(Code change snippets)
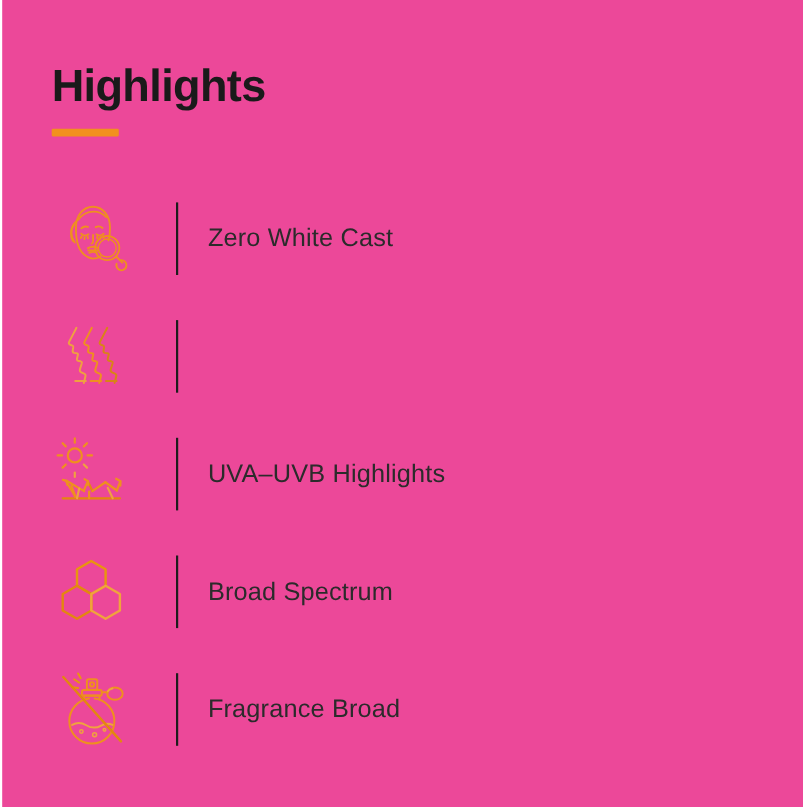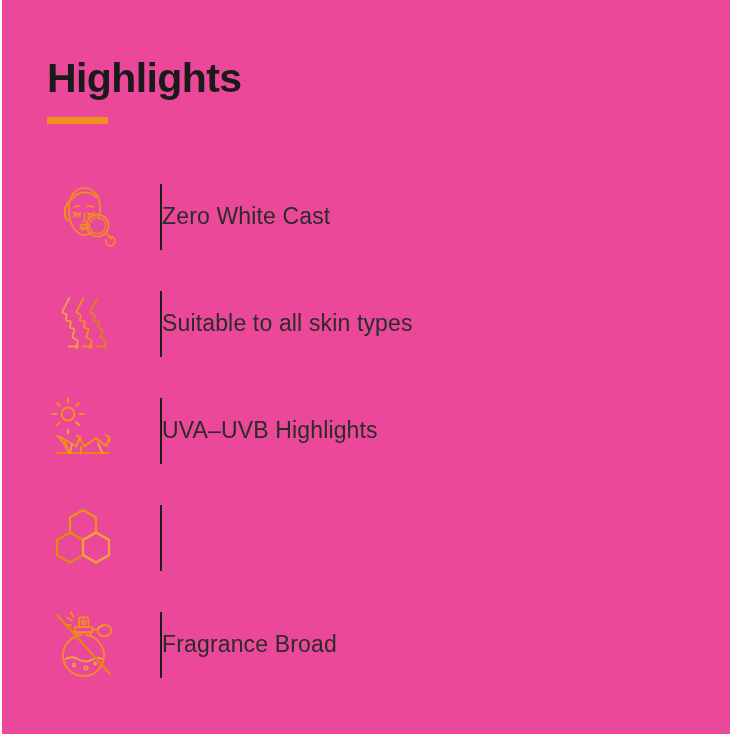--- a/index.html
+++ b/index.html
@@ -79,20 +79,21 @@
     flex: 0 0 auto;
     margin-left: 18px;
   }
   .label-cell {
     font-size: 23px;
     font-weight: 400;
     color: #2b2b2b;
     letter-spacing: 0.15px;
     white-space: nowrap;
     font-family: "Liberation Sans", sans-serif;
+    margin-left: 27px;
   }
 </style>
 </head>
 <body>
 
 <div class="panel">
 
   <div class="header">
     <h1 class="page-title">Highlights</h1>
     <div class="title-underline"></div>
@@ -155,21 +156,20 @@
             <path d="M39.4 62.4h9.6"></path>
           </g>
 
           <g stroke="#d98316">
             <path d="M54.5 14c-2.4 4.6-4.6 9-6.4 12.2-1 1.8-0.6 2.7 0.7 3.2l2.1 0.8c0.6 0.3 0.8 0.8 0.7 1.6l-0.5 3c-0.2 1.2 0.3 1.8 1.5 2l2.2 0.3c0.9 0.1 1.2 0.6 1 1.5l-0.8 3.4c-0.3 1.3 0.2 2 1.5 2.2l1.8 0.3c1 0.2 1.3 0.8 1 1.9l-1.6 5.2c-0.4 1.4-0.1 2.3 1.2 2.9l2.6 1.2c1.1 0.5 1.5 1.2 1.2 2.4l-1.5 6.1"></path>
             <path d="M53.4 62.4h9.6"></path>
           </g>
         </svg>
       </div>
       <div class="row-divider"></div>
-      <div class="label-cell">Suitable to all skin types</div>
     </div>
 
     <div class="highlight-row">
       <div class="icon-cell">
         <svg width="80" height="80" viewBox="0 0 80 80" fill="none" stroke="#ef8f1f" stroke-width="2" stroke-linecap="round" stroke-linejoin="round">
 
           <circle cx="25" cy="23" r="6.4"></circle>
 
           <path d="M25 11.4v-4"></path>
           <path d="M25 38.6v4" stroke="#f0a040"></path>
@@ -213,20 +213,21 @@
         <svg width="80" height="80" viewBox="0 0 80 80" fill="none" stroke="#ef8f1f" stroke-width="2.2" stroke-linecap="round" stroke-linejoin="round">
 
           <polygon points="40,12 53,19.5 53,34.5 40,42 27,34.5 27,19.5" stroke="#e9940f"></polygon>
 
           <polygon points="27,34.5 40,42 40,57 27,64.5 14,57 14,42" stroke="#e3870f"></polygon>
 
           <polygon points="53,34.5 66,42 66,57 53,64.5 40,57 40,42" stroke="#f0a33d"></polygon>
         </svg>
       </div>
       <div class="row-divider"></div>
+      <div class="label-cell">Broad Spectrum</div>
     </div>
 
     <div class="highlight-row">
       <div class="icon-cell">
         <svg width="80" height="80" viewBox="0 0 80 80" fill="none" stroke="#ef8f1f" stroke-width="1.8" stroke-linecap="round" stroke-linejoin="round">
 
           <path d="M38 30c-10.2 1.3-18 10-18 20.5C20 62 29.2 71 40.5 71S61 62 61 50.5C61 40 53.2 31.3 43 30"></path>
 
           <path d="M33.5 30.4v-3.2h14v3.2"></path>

Work to complete: Please go through the data above and copy each line that has the word "points".

Exercise output:
           <polygon points="40,12 53,19.5 53,34.5 40,42 27,34.5 27,19.5" stroke="#e9940f"></polygon>
           <polygon points="27,34.5 40,42 40,57 27,64.5 14,57 14,42" stroke="#e3870f"></polygon>
           <polygon points="53,34.5 66,42 66,57 53,64.5 40,57 40,42" stroke="#f0a33d"></polygon>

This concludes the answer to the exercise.